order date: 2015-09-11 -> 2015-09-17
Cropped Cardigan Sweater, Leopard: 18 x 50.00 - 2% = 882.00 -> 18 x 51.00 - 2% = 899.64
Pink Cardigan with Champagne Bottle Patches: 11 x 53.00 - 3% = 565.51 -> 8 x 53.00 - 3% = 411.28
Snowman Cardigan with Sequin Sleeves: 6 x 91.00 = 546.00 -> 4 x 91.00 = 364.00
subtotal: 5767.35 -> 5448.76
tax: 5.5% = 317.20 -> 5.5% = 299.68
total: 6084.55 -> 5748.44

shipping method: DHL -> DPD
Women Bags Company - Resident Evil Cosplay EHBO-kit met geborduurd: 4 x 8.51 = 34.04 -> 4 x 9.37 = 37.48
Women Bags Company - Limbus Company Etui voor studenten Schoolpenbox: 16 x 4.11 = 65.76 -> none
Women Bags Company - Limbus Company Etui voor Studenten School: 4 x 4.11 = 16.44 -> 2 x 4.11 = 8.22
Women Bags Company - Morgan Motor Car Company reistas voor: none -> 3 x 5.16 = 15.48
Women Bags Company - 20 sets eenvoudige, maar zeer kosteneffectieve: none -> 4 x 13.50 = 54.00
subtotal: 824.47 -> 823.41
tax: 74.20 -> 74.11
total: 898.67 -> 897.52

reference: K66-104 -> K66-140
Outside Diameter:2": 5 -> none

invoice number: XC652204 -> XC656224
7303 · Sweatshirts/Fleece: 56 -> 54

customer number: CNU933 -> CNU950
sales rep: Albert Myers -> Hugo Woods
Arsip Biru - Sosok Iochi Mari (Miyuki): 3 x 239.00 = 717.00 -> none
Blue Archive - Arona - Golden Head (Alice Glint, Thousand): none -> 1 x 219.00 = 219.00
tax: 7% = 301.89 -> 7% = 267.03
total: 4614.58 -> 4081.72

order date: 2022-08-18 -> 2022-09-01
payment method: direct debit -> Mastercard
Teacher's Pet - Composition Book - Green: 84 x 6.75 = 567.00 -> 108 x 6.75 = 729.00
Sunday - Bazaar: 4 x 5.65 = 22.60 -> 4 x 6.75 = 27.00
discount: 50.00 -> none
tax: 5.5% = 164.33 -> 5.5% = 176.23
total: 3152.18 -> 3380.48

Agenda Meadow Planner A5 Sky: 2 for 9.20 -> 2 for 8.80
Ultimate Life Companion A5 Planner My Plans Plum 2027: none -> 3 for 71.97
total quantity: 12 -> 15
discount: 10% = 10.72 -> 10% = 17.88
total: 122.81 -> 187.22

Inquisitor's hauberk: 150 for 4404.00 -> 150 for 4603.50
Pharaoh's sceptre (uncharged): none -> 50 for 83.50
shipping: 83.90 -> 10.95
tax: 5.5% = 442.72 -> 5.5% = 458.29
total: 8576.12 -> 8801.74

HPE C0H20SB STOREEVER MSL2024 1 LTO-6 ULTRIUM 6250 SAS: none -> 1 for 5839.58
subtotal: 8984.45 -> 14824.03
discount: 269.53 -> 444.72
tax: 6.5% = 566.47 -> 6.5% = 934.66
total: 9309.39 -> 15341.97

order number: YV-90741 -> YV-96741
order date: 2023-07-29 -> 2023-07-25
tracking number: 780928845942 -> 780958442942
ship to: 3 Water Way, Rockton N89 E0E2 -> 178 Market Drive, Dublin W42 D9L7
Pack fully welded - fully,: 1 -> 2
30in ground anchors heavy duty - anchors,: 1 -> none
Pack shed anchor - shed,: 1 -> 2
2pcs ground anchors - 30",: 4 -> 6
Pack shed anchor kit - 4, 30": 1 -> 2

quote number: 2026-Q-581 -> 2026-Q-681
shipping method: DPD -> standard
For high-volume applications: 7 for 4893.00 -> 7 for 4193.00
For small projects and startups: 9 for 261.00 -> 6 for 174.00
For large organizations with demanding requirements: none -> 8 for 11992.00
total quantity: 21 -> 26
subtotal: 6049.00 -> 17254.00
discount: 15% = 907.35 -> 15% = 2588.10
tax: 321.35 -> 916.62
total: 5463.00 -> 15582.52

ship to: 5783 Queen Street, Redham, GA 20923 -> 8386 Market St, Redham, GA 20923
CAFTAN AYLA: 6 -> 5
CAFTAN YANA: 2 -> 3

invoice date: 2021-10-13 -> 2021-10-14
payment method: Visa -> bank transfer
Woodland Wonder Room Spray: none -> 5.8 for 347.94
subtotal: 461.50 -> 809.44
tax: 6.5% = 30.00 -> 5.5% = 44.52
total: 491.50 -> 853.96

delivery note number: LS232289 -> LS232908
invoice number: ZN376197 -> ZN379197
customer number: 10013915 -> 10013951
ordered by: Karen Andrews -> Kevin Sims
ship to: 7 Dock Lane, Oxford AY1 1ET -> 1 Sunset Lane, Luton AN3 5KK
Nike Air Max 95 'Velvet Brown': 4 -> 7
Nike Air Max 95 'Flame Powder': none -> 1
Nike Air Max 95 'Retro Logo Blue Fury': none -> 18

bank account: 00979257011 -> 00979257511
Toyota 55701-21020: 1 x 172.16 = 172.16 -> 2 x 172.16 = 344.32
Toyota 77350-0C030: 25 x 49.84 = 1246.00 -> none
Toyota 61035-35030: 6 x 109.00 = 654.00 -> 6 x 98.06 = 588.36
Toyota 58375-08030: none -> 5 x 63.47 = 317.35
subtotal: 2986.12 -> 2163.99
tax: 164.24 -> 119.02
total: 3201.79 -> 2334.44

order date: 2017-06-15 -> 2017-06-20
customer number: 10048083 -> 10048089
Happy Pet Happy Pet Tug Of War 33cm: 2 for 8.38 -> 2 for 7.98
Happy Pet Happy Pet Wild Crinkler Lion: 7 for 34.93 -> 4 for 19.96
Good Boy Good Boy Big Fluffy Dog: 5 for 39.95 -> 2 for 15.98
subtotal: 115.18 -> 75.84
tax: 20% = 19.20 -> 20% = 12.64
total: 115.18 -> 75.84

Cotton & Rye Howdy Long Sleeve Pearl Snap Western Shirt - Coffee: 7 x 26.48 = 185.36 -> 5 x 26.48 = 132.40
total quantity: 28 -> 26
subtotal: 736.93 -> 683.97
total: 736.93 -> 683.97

_EXERCISE DETAILS_:
Copy out the data exactly as it stands, leaving nothing out.

_SOLUTION TO THIS PROBLEM_:
order date: 2015-09-11 -> 2015-09-17
Cropped Cardigan Sweater, Leopard: 18 x 50.00 - 2% = 882.00 -> 18 x 51.00 - 2% = 899.64
Pink Cardigan with Champagne Bottle Patches: 11 x 53.00 - 3% = 565.51 -> 8 x 53.00 - 3% = 411.28
Snowman Cardigan with Sequin Sleeves: 6 x 91.00 = 546.00 -> 4 x 91.00 = 364.00
subtotal: 5767.35 -> 5448.76
tax: 5.5% = 317.20 -> 5.5% = 299.68
total: 6084.55 -> 5748.44

shipping method: DHL -> DPD
Women Bags Company - Resident Evil Cosplay EHBO-kit met geborduurd: 4 x 8.51 = 34.04 -> 4 x 9.37 = 37.48
Women Bags Company - Limbus Company Etui voor studenten Schoolpenbox: 16 x 4.11 = 65.76 -> none
Women Bags Company - Limbus Company Etui voor Studenten School: 4 x 4.11 = 16.44 -> 2 x 4.11 = 8.22
Women Bags Company - Morgan Motor Car Company reistas voor: none -> 3 x 5.16 = 15.48
Women Bags Company - 20 sets eenvoudige, maar zeer kosteneffectieve: none -> 4 x 13.50 = 54.00
subtotal: 824.47 -> 823.41
tax: 74.20 -> 74.11
total: 898.67 -> 897.52

reference: K66-104 -> K66-140
Outside Diameter:2": 5 -> none

invoice number: XC652204 -> XC656224
7303 · Sweatshirts/Fleece: 56 -> 54

customer number: CNU933 -> CNU950
sales rep: Albert Myers -> Hugo Woods
Arsip Biru - Sosok Iochi Mari (Miyuki): 3 x 239.00 = 717.00 -> none
Blue Archive - Arona - Golden Head (Alice Glint, Thousand): none -> 1 x 219.00 = 219.00
tax: 7% = 301.89 -> 7% = 267.03
total: 4614.58 -> 4081.72

order date: 2022-08-18 -> 2022-09-01
payment method: direct debit -> Mastercard
Teacher's Pet - Composition Book - Green: 84 x 6.75 = 567.00 -> 108 x 6.75 = 729.00
Sunday - Bazaar: 4 x 5.65 = 22.60 -> 4 x 6.75 = 27.00
discount: 50.00 -> none
tax: 5.5% = 164.33 -> 5.5% = 176.23
total: 3152.18 -> 3380.48

Agenda Meadow Planner A5 Sky: 2 for 9.20 -> 2 for 8.80
Ultimate Life Companion A5 Planner My Plans Plum 2027: none -> 3 for 71.97
total quantity: 12 -> 15
discount: 10% = 10.72 -> 10% = 17.88
total: 122.81 -> 187.22

Inquisitor's hauberk: 150 for 4404.00 -> 150 for 4603.50
Pharaoh's sceptre (uncharged): none -> 50 for 83.50
shipping: 83.90 -> 10.95
tax: 5.5% = 442.72 -> 5.5% = 458.29
total: 8576.12 -> 8801.74

HPE C0H20SB STOREEVER MSL2024 1 LTO-6 ULTRIUM 6250 SAS: none -> 1 for 5839.58
subtotal: 8984.45 -> 14824.03
discount: 269.53 -> 444.72
tax: 6.5% = 566.47 -> 6.5% = 934.66
total: 9309.39 -> 15341.97

order number: YV-90741 -> YV-96741
order date: 2023-07-29 -> 2023-07-25
tracking number: 780928845942 -> 780958442942
ship to: 3 Water Way, Rockton N89 E0E2 -> 178 Market Drive, Dublin W42 D9L7
Pack fully welded - fully,: 1 -> 2
30in ground anchors heavy duty - anchors,: 1 -> none
Pack shed anchor - shed,: 1 -> 2
2pcs ground anchors - 30",: 4 -> 6
Pack shed anchor kit - 4, 30": 1 -> 2

quote number: 2026-Q-581 -> 2026-Q-681
shipping method: DPD -> standard
For high-volume applications: 7 for 4893.00 -> 7 for 4193.00
For small projects and startups: 9 for 261.00 -> 6 for 174.00
For large organizations with demanding requirements: none -> 8 for 11992.00
total quantity: 21 -> 26
subtotal: 6049.00 -> 17254.00
discount: 15% = 907.35 -> 15% = 2588.10
tax: 321.35 -> 916.62
total: 5463.00 -> 15582.52

ship to: 5783 Queen Street, Redham, GA 20923 -> 8386 Market St, Redham, GA 20923
CAFTAN AYLA: 6 -> 5
CAFTAN YANA: 2 -> 3

invoice date: 2021-10-13 -> 2021-10-14
payment method: Visa -> bank transfer
Woodland Wonder Room Spray: none -> 5.8 for 347.94
subtotal: 461.50 -> 809.44
tax: 6.5% = 30.00 -> 5.5% = 44.52
total: 491.50 -> 853.96

delivery note number: LS232289 -> LS232908
invoice number: ZN376197 -> ZN379197
customer number: 10013915 -> 10013951
ordered by: Karen Andrews -> Kevin Sims
ship to: 7 Dock Lane, Oxford AY1 1ET -> 1 Sunset Lane, Luton AN3 5KK
Nike Air Max 95 'Velvet Brown': 4 -> 7
Nike Air Max 95 'Flame Powder': none -> 1
Nike Air Max 95 'Retro Logo Blue Fury': none -> 18

bank account: 00979257011 -> 00979257511
Toyota 55701-21020: 1 x 172.16 = 172.16 -> 2 x 172.16 = 344.32
Toyota 77350-0C030: 25 x 49.84 = 1246.00 -> none
Toyota 61035-35030: 6 x 109.00 = 654.00 -> 6 x 98.06 = 588.36
Toyota 58375-08030: none -> 5 x 63.47 = 317.35
subtotal: 2986.12 -> 2163.99
tax: 164.24 -> 119.02
total: 3201.79 -> 2334.44

order date: 2017-06-15 -> 2017-06-20
customer number: 10048083 -> 10048089
Happy Pet Happy Pet Tug Of War 33cm: 2 for 8.38 -> 2 for 7.98
Happy Pet Happy Pet Wild Crinkler Lion: 7 for 34.93 -> 4 for 19.96
Good Boy Good Boy Big Fluffy Dog: 5 for 39.95 -> 2 for 15.98
subtotal: 115.18 -> 75.84
tax: 20% = 19.20 -> 20% = 12.64
total: 115.18 -> 75.84

Cotton & Rye Howdy Long Sleeve Pearl Snap Western Shirt - Coffee: 7 x 26.48 = 185.36 -> 5 x 26.48 = 132.40
total quantity: 28 -> 26
subtotal: 736.93 -> 683.97
total: 736.93 -> 683.97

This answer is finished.